For a region so densely populated, the number of recorded deaths is remarkably small compared to the strength of the earthquake — a testament to the country’s disaster preparedness, says Daniel Aldrich, a Northeastern professor, director of the university’s Security and Resilience Program and co-director at the Global Resilience Institute.

“What we’re seeing here is a combination of a ‘top-down’ and ‘bottom-up’ governance culture that has kept the death toll relatively low,” Aldrich tells Northeastern Global News. “The government has long recognized the threat from seismic risks and invested in a variety of measures like, for example, very strict building codes.”

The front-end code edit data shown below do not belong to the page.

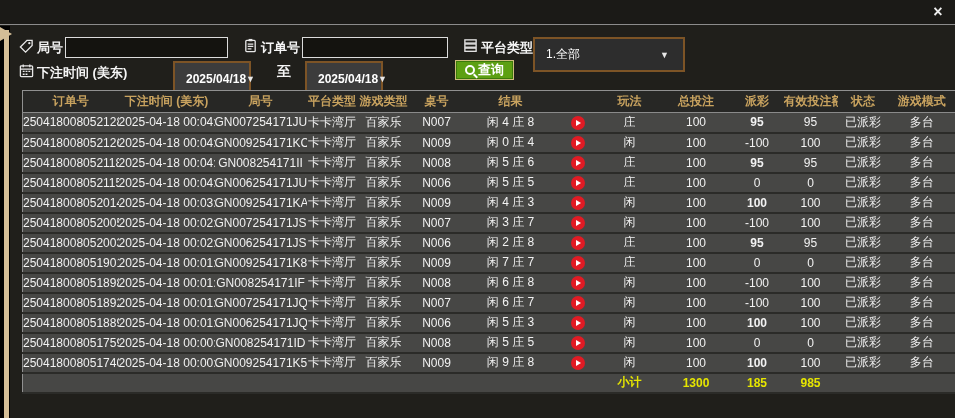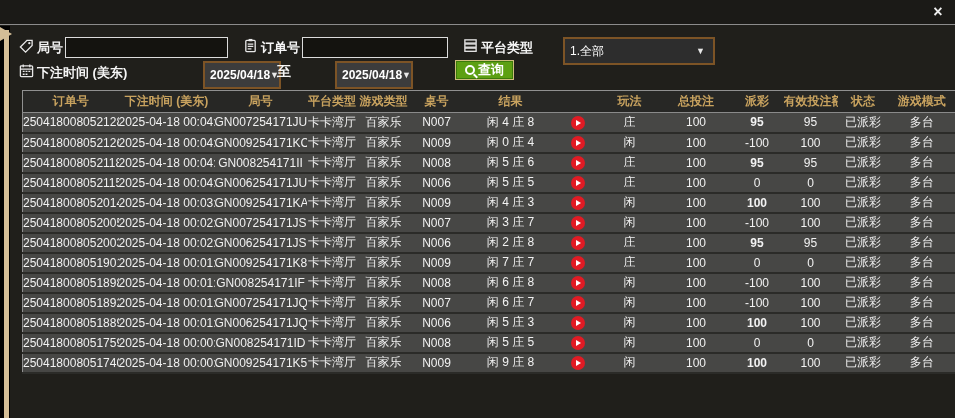--- a/index.html
+++ b/index.html
@@ -16,22 +16,22 @@
   .tan-strip  { position:absolute; left:4px; top:30px; width:5px; height:388px; background:#d4be97; }
   .tan-arrow  { position:absolute; left:0; top:27px; width:0; height:0;
                 border-top:7px solid transparent; border-bottom:7px solid transparent; border-left:12px solid #d4be97; }
 
   .lbl { color:#f5f5f5; font-weight:bold; font-size:13px; white-space:nowrap; }
   .ficon { display:inline-block; vertical-align:middle; }
 
   .txt-input { position:absolute; height:21px; background:#14130f; border:1px solid #dcdcdc; color:#fff;
                font-size:12px; padding:0 4px; outline:none; }
 
-  .dd { position:absolute; height:28px; border:2px solid #7d5426; background:#3c3c3c; color:#fff;
-        font-size:12px; font-weight:bold; display:flex; align-items:center; padding:0 5px; cursor:pointer;margin-left:30px; }
+  .dd { position:absolute; height:35px; border:2px solid #7d5426; background:#3c3c3c; color:#fff;
+        font-size:12px; font-weight:bold; display:flex; align-items:center; padding:0 11px; cursor:pointer; }
   .dd .caret { margin-left:auto; font-size:9px; color:#e8e8e8; }
   .dd.platform { background:#2d2d2d; font-weight:normal; }
   .dd.platform .caret { margin-right:3px; }
 
   .search-btn { position:absolute; left:455px; top:60px; width:59px; height:20px; background:#5da012;
                 border:1px solid #cdbd7b; box-shadow:inset 0 0 0 1px #3c7a0a; color:#fff; font-weight:bold;
                 font-size:13px; display:flex; align-items:center; justify-content:center; gap:3px; cursor:pointer; }
   .mag { width:10px; height:10px; border:2px solid #fff; border-radius:50%; position:relative; display:inline-block; }
   .mag::after { content:""; position:absolute; width:5px; height:2px; background:#fff;
                 transform:rotate(45deg); left:6px; top:8px; }
@@ -339,15 +339,31 @@
           <td>N009</td>
           <td>闲 9 庄 8</td>
           <td><span class="play-wrap"></span></td>
           <td>闲</td>
           <td>100</td>
           <td class="pay-pos">100</td>
           <td>100</td>
           <td class="st-paid">已派彩</td>
           <td>多台</td>
         </tr>
+        <tr>
+          <td></td>
+          <td></td>
+          <td></td>
+          <td></td>
+          <td></td>
+          <td></td>
+          <td></td>
+          <td></td>
+          <td class="tot-lbl">小计</td>
+          <td class="tot-val">1300</td>
+          <td class="tot-val">185</td>
+          <td class="tot-val">985</td>
+          <td></td>
+          <td></td>
+        </tr>
       </tbody>
   </table>
 </div>
 
 </body></html>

In disaster preparedness, “top-down” means that officials update and enforce building codes; make plans — such as evacuation shelters, food and water distribution, among others — in expectation of future shocks; and allocate resources, such as ensuring hospitals and medical personnel are well-equipped in event of a shock. 

“Bottom-up” means communities work together, trust each other and plan for shocks — mapping out evacuations and deciding who needs help based on their local needs. Aldrich says the best approach to managing and preparing for disasters combines both concepts “for a well-rounded strategy.”